In September '21, I lost my dad. Just over a month later, my partner lost her wonderful step-dad. Come the end of the year, and in the shadow of that combined grief, my drive to talk about literally anything else that happened in 2021 was at absolute zero. I skipped the blog post.

Now a year on, as we're closing out 2022, I've realised that writing (publicly or privately) helps me to organise my thoughts and, in a roundabout way, helps me to reach some amount of closure. 2022 has absolutely blinked by so, in that spirit, I feel that this time a year-and-a-bit-in-review post might help to make things a bit less rushed.

Work. permalink

Please understand that, as I'm British, I am hardwired from birth to hate any kind of own-horn-tooting. That said, experiencing such a huge loss in 2021 has made me realise that I need to properly celebrate my wins when they happen. In that spirit, here's a bunch of positive work-related things that made me feel good in 2022.

Please forgive me as I commence tooting:

  • After dad died, I finished up my last contract and took some time off work to be with my family. When January 2022 rolled around, the year kicked back into gear with the launch of that final '21 project – I had an absolute blast working with the talented team at True Digital to build the frontend for the new Aardman website. As a teenager I had actually dreamed of studying animation and working at Aardman, so it was such a pleasure to work on something with so much scope for building fun little interactions and animations.

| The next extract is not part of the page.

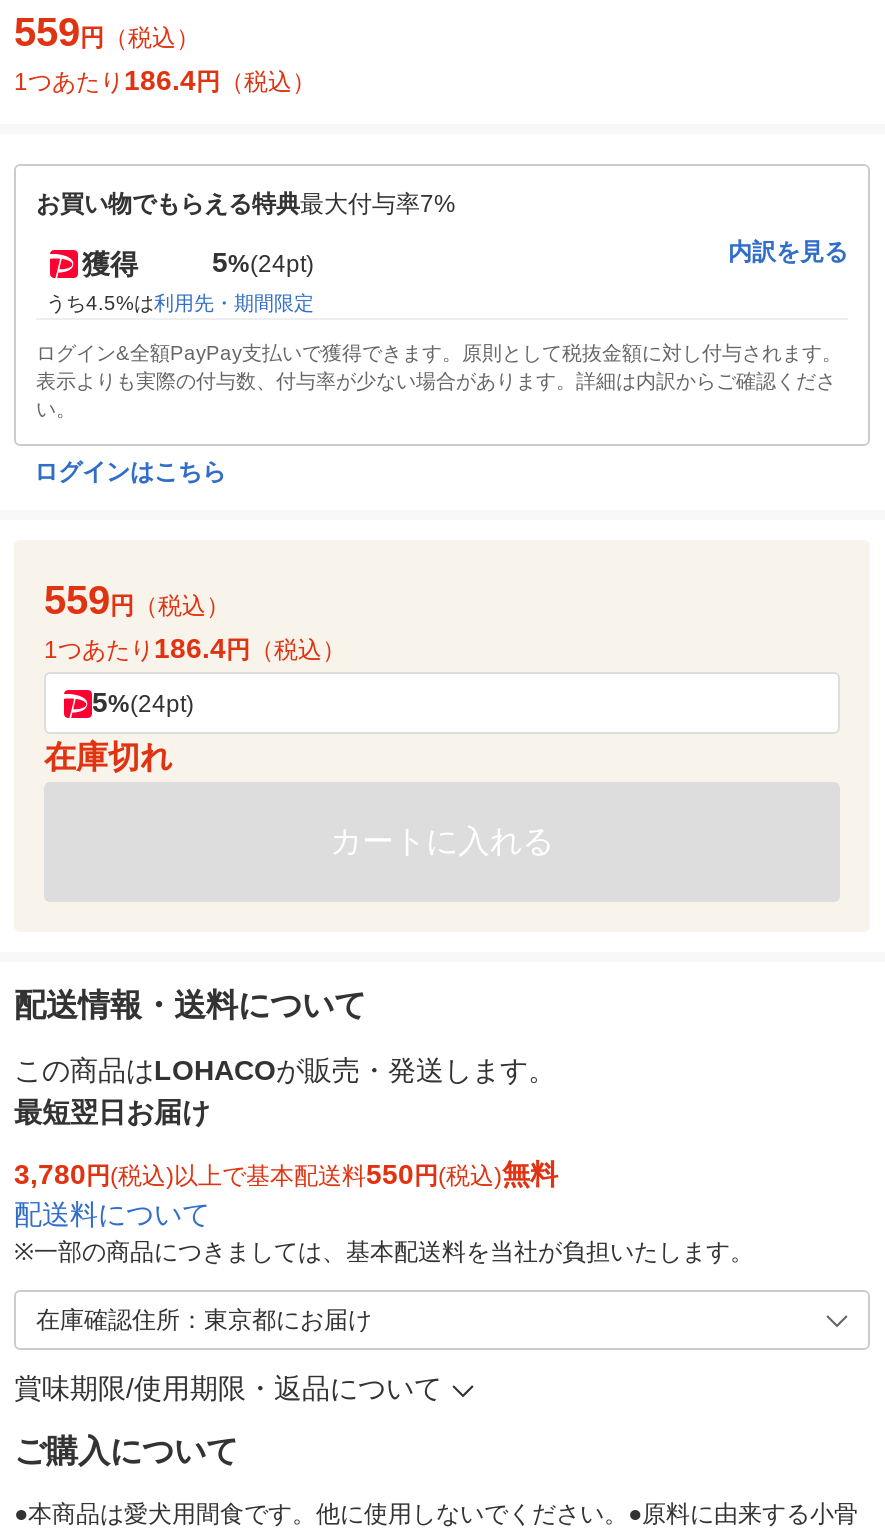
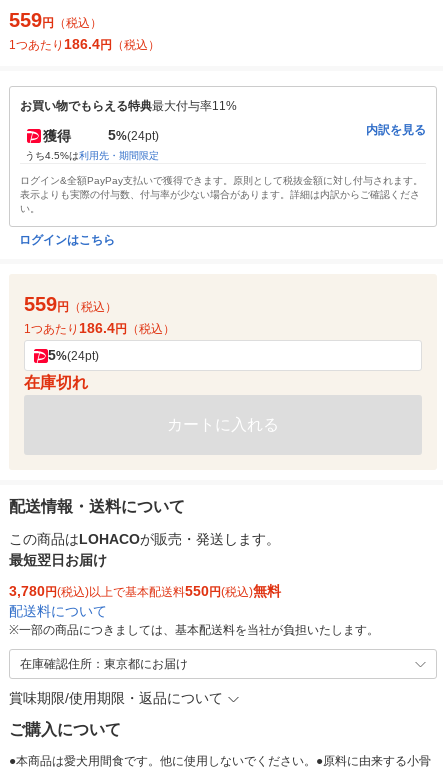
[36,191,456,219] お買い物でもらえる特典最大付与率7% -> [20,99,237,113] お買い物でもらえる特典最大付与率11%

  • Despite taking time off at the end of 2021, I managed to stay booked throughout the whole of 2022 and worked with some truly awesome people on everything from brochure sites to design systems and web apps.

  • I said no to a lot of projects this year. That might seem like an odd thing to celebrate, but in past years I have really struggled with burnout. Turning down more projects and forcing myself to take at-a-bare-minimum a week between projects felt like a really positive step in staying healthy. I'm not going to say that I didn't feel overwhelmed at times this year, but I'm looking forward to saying "no" a lot more in 2023.

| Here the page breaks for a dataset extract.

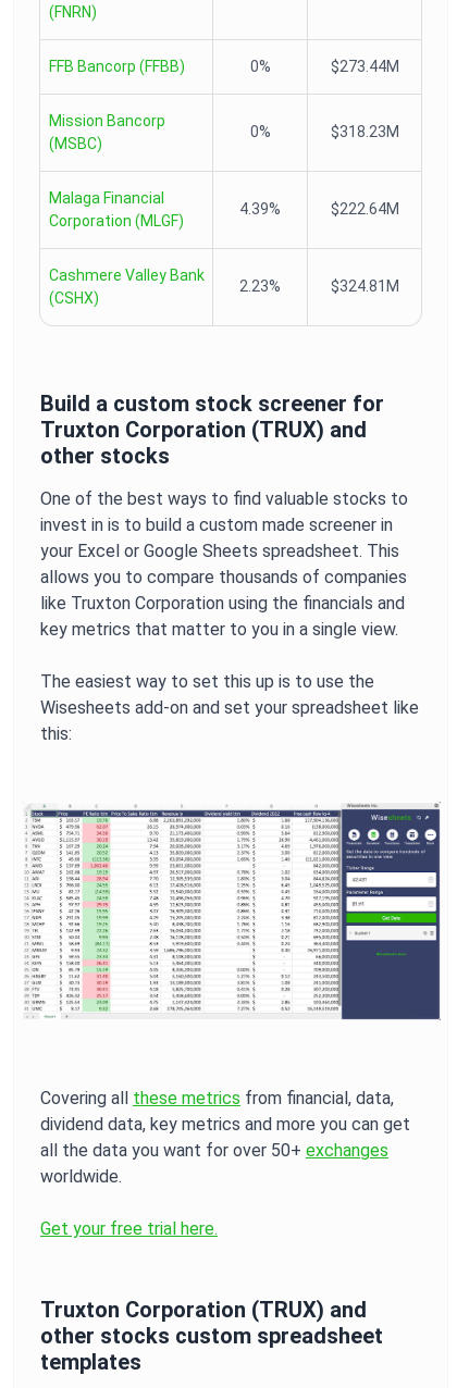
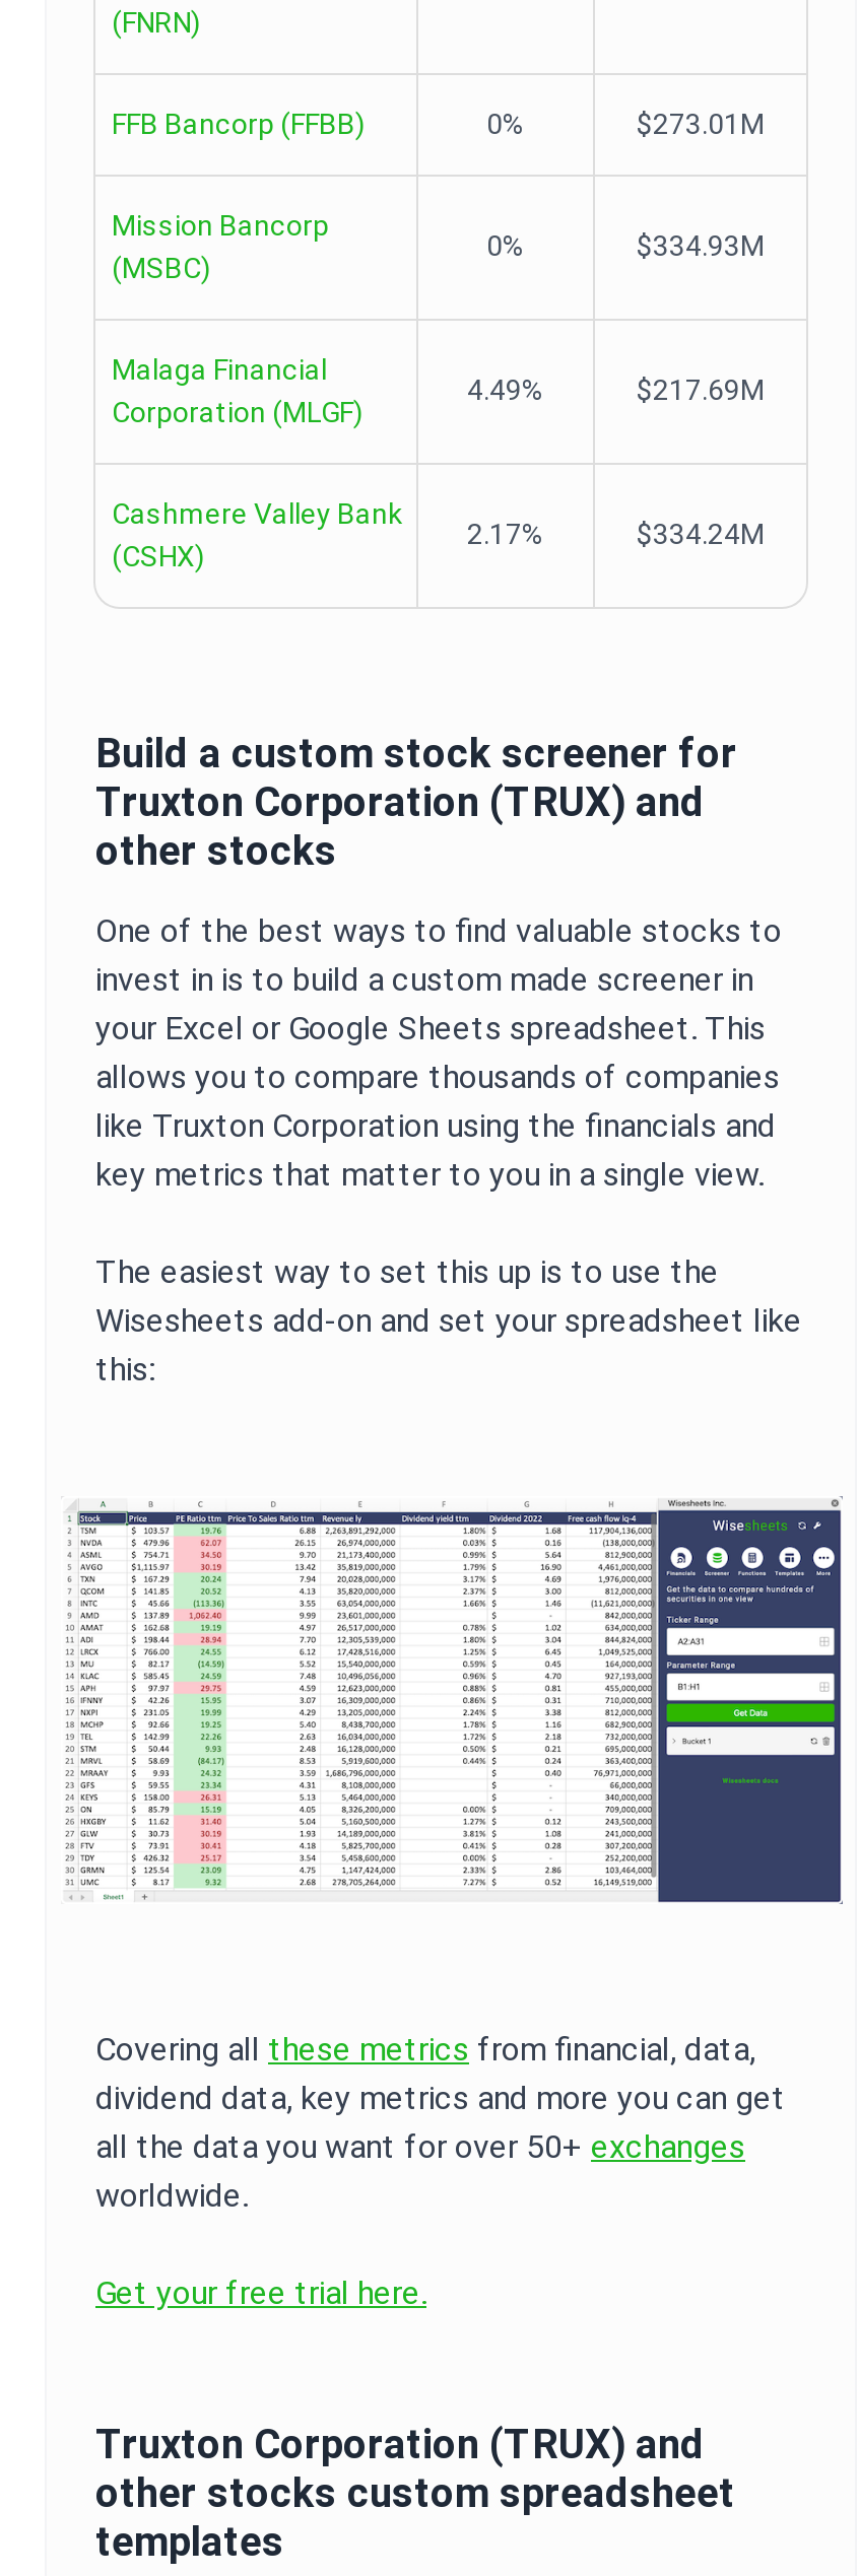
[330,58,399,75] $273.44M -> [637,108,765,140] $273.01M
[330,123,399,140] $318.23M -> [637,229,765,262] $334.93M
[239,200,399,218] 4.39% | $222.64M -> [467,374,765,406] 4.49% | $217.69M
[239,277,399,295] 2.23% | $324.81M -> [467,518,765,550] 2.17% | $334.24M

  • I'm not really sure that I've nailed my unofficial goal of blogging more in 2022, but I did manage to fit in a handful of blog posts this year. One of them, based on a hologram technique that I'd first tried out back in the skeuomorphic mists of 2010, proved quite popular. Ultimately that post was shared on the orange site, which culminated in a funny couple of days seeing my site's normally meagre bandwidth spike – no, rupture – to around 60gb in 48 hours (remember that a compressed png can be much smaller than an SVG, folks 😅)

  • To my endless surprise, the continued enthusiasm for my Synthwave '84 VS code theme carried it past one million downloads at the start of September. I really will do a light version one day, I promise.

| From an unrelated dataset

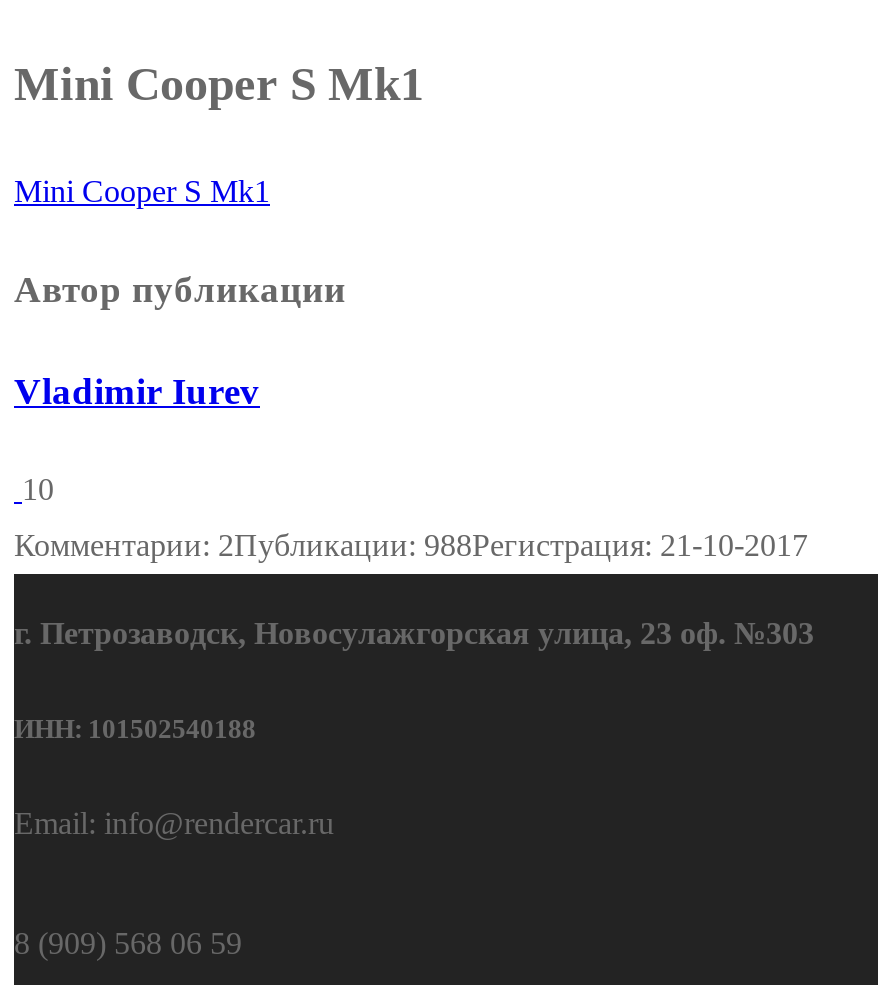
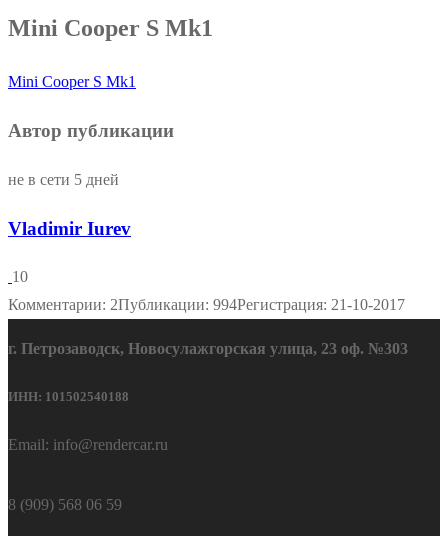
none -> [8,171,119,188] не в сети 5 дней
[14,527,808,561] Комментарии: 2Публикации: 988Регистрация: 21-10-2017 -> [8,296,405,313] Комментарии: 2Публикации: 994Регистрация: 21-10-2017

  • In late summer I got a surge of Twitter DMs and emails from strangers. Normally that's a signal that Synthwave's glow has stopped working again, but this time it was thankfully more fun. Unbeknownst to me, YouTuber Gary Simon's DesignCourse channel featured this website in a roundup of developer portfolios and it was driving a lot of enthusiastic people my way...

  • ...and then, in October, that momentum got this site nominated for the "Personal website of the year" award at Jamstack conf's Jammies. I didn't win, but it was a huge confidence boost to know that people liked my work enough to place me alongside such talented finalists.

  • Also in October, my partner and I were able to attend WDC in Bristol together. It was my first conference since New Adventures in January of 2020 and I've definitely missed the conf buzz. Hearing such fantastic talks and hanging out with the speakers and attendees was both amazingly fun and hugely inspiring in equal measure. In 2023 I'm definitely going to be attending more, and * maybe * even think about writing a talk of my own.

Looking forward to 2023. permalink

I've tried to avoid making this post about the sudden increased speed of big-tech-corporations imploding, but the whole thing and the subsequent shift to open-source alternatives like Mastodon has left me feeling positive about the future of the web in 2023.

I absolutely love my work, but for a long time now I've been feeling a bit out of step with the industry as a thing. The endless Twitter arguments about which new frontend framework makes you a Real Developer have left me disengaged at best and, at worst, almost drove me off of social media entirely. Now that the old world-as-we-knew it is starting to look a bit more fractured, I'm feeling oddly more upbeat.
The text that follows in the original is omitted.